Required work - Keep the pictures out of your copy. Transcribe the records below exactly.

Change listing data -
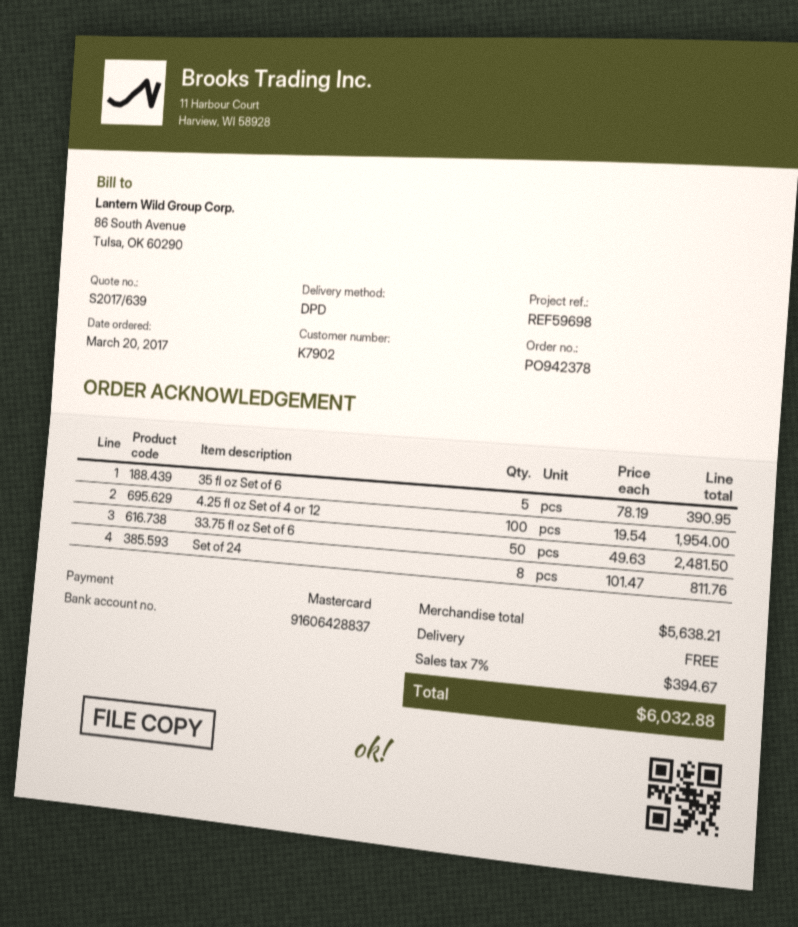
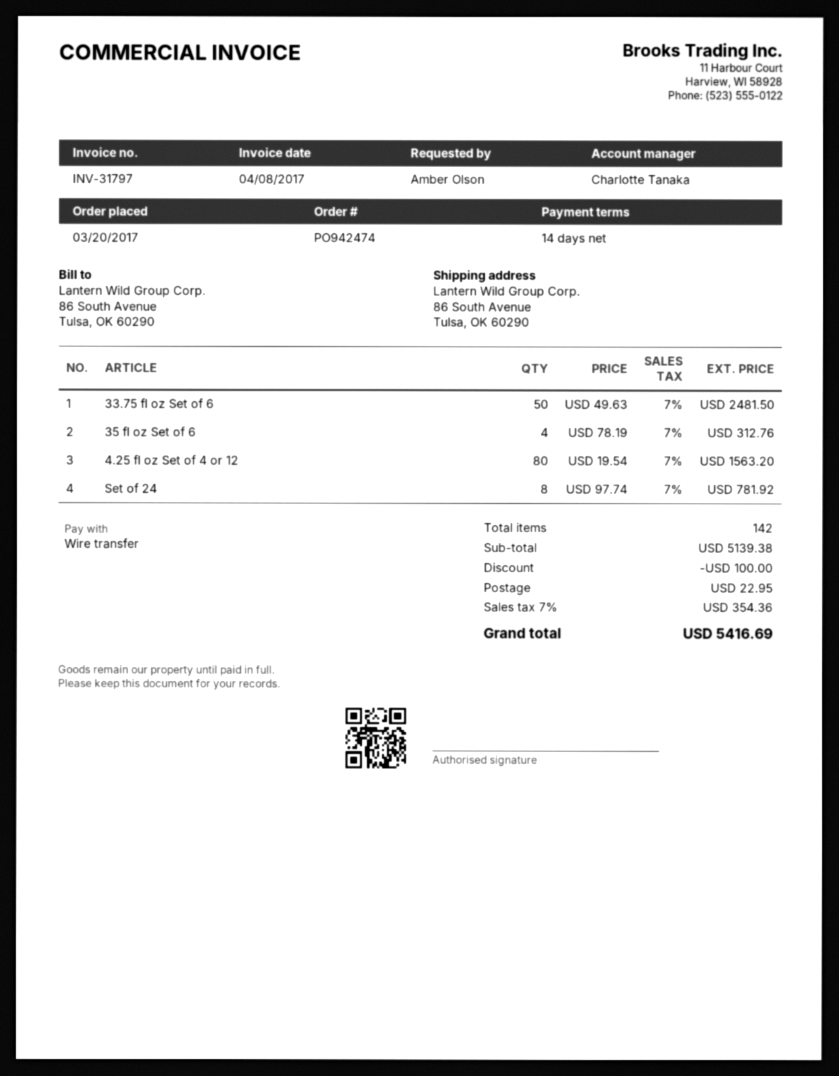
order number: PO942378 -> PO942474
payment method: Mastercard -> bank transfer
35 fl oz Set of 6: 5 x 78.19 = 390.95 -> 4 x 78.19 = 312.76
4.25 fl oz Set of 4 or 12: 100 x 19.54 = 1954.00 -> 80 x 19.54 = 1563.20
Set of 24: 8 x 101.47 = 811.76 -> 8 x 97.74 = 781.92
subtotal: 5638.21 -> 5139.38
discount: none -> 100.00
shipping: 0.00 -> 22.95
tax: 7% = 394.67 -> 7% = 354.36
total: 6032.88 -> 5416.69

Solution for this task -
order number: PO942378 -> PO942474
payment method: Mastercard -> bank transfer
35 fl oz Set of 6: 5 x 78.19 = 390.95 -> 4 x 78.19 = 312.76
4.25 fl oz Set of 4 or 12: 100 x 19.54 = 1954.00 -> 80 x 19.54 = 1563.20
Set of 24: 8 x 101.47 = 811.76 -> 8 x 97.74 = 781.92
subtotal: 5638.21 -> 5139.38
discount: none -> 100.00
shipping: 0.00 -> 22.95
tax: 7% = 394.67 -> 7% = 354.36
total: 6032.88 -> 5416.69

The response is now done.